### [PROVIDED DATA]
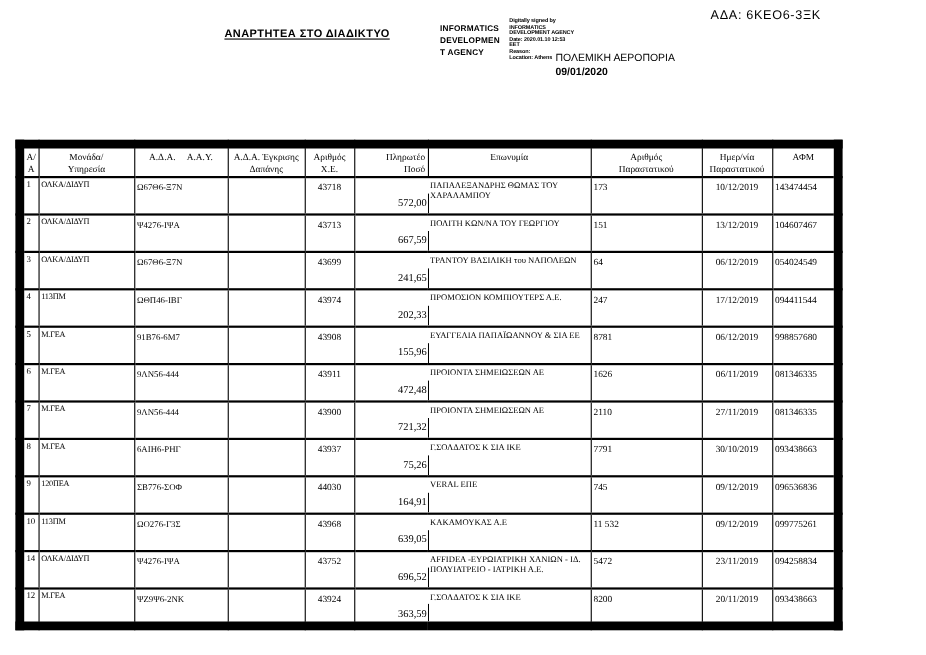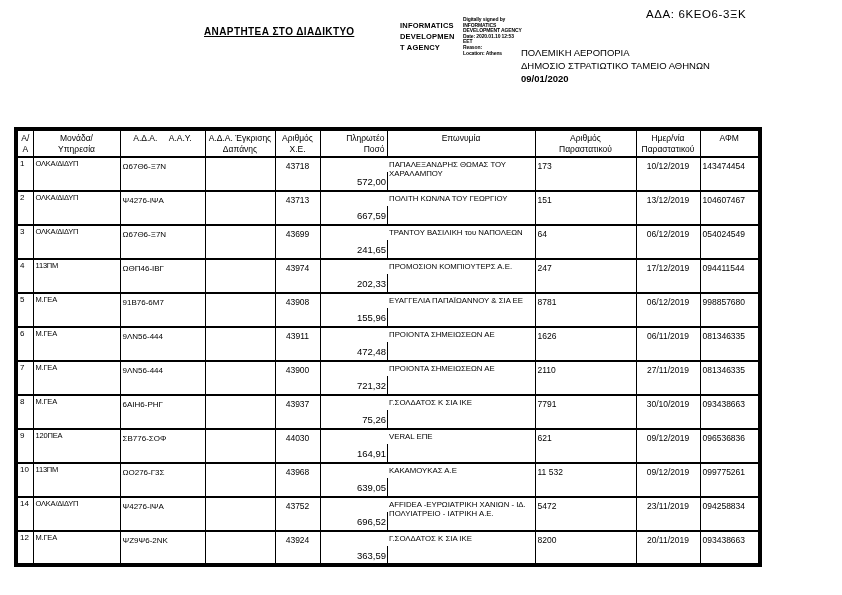--- a/index.html
+++ b/index.html
@@ -8,29 +8,29 @@
 
   .ada-top { position:absolute; left:646px; top:8px; font-size:11.5px; letter-spacing:0.6px; }
   .anartitea { position:absolute; left:204px; top:26px; font-size:10px; font-weight:bold;
                text-decoration:underline; letter-spacing:0.4px; }
 
   .agency-stamp { position:absolute; left:400px; top:20px; width:64px; font-size:7.5px;
                   font-weight:bold; line-height:11px; white-space:pre-line; letter-spacing:0.2px; }
   .signature-micro { position:absolute; left:463px; top:17px; width:78px; font-size:5px;
                      font-weight:bold; line-height:5.6px; white-space:pre-line; letter-spacing:-0.1px; }
 
-  .org-block { position:absolute; left:505px; top:46px; font-size:9.5px; line-height:13px;margin-left:16px; }
+  .org-block { position:absolute; left:505px; top:46px; font-size:9.5px; line-height:13px; }
   .org-line { white-space:nowrap; }
   .org-date { font-weight:bold; }
 
   .doc-title { position:absolute; left:99px; top:94px; font-size:10px; font-weight:bold;
                text-decoration:underline; letter-spacing:0.2px; white-space:nowrap; }
 
   table.pay-table { position:absolute; left:14px; top:127px; width:744px;
-                    border-collapse:collapse; table-layout:fixed; border:4px solid #000000; }
+                    border-collapse:collapse; table-layout:fixed; border:8px solid #000000;font-family:Liberation Serif, serif; }
   .pay-table th, .pay-table td {
       border-left:1px solid #000; border-right:1px solid #000;
       border-top:2px solid #000; border-bottom:2px solid #000;
       vertical-align:top; padding:1px 2px; overflow:hidden; }
   .pay-table thead tr { height:27px; }
   .pay-table tbody tr { height:34px; }
   .pay-table th { font-weight:normal; font-size:8.5px; line-height:11px; text-align:center;
                   white-space:pre-wrap; padding-top:2px; }
   th.h-amt { text-align:right; padding-right:2px;margin-top:24px; }
 
@@ -60,21 +60,20 @@
   <div class="signature-micro">Digitally signed by
 INFORMATICS
 DEVELOPMENT AGENCY
 Date: 2020.01.10 12:53
 EET
 Reason:
 Location: Athens</div>
 
   <div class="org-block">
     <div class="org-line">ΠΟΛΕΜΙΚΗ ΑΕΡΟΠΟΡΙΑ</div>
-    <div class="org-line">ΔΗΜΟΣΙΟ ΣΤΡΑΤΙΩΤΙΚΟ ΤΑΜΕΙΟ ΑΘΗΝΩΝ</div>
     <div class="org-line org-date">09/01/2020</div>
   </div>
 
 
   <table class="pay-table">
     <colgroup>
       <col style="width:17px">
         <col style="width:87px">
         <col style="width:85px">
         <col style="width:70px">
@@ -203,21 +202,21 @@
           <td class="c-afm">093438663</td>
         </tr>
         <tr>
           <td class="c-aa">9</td>
           <td class="c-unit">120ΠΕΑ</td>
           <td class="c-ada">ΣΒ776-ΣΟΦ</td>
           <td class="c-blank"></td>
           <td class="c-xe">44030</td>
           <td class="c-amt">164,91</td>
           <td class="c-name">VERAL ΕΠΕ</td>
-          <td class="c-doc">621</td>
+          <td class="c-doc">745</td>
           <td class="c-date">09/12/2019</td>
           <td class="c-afm">096536836</td>
         </tr>
         <tr>
           <td class="c-aa">10</td>
           <td class="c-unit">113ΠΜ</td>
           <td class="c-ada">ΩΟ276-Γ3Σ</td>
           <td class="c-blank"></td>
           <td class="c-xe">43968</td>
           <td class="c-amt">639,05</td>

### [DESCRIPTION OF THE TASK]
The line containing "top:94px; font-size:10px; font-weight:bold;" marks the end; please output exactly the lines of the listing above from its first line through that line, without pictures.

### [SOLUTION TO THE EXERCISE]
--- a/index.html
+++ b/index.html
@@ -8,29 +8,29 @@
 
   .ada-top { position:absolute; left:646px; top:8px; font-size:11.5px; letter-spacing:0.6px; }
   .anartitea { position:absolute; left:204px; top:26px; font-size:10px; font-weight:bold;
                text-decoration:underline; letter-spacing:0.4px; }
 
   .agency-stamp { position:absolute; left:400px; top:20px; width:64px; font-size:7.5px;
                   font-weight:bold; line-height:11px; white-space:pre-line; letter-spacing:0.2px; }
   .signature-micro { position:absolute; left:463px; top:17px; width:78px; font-size:5px;
                      font-weight:bold; line-height:5.6px; white-space:pre-line; letter-spacing:-0.1px; }
 
-  .org-block { position:absolute; left:505px; top:46px; font-size:9.5px; line-height:13px;margin-left:16px; }
+  .org-block { position:absolute; left:505px; top:46px; font-size:9.5px; line-height:13px; }
   .org-line { white-space:nowrap; }
   .org-date { font-weight:bold; }
 
   .doc-title { position:absolute; left:99px; top:94px; font-size:10px; font-weight:bold;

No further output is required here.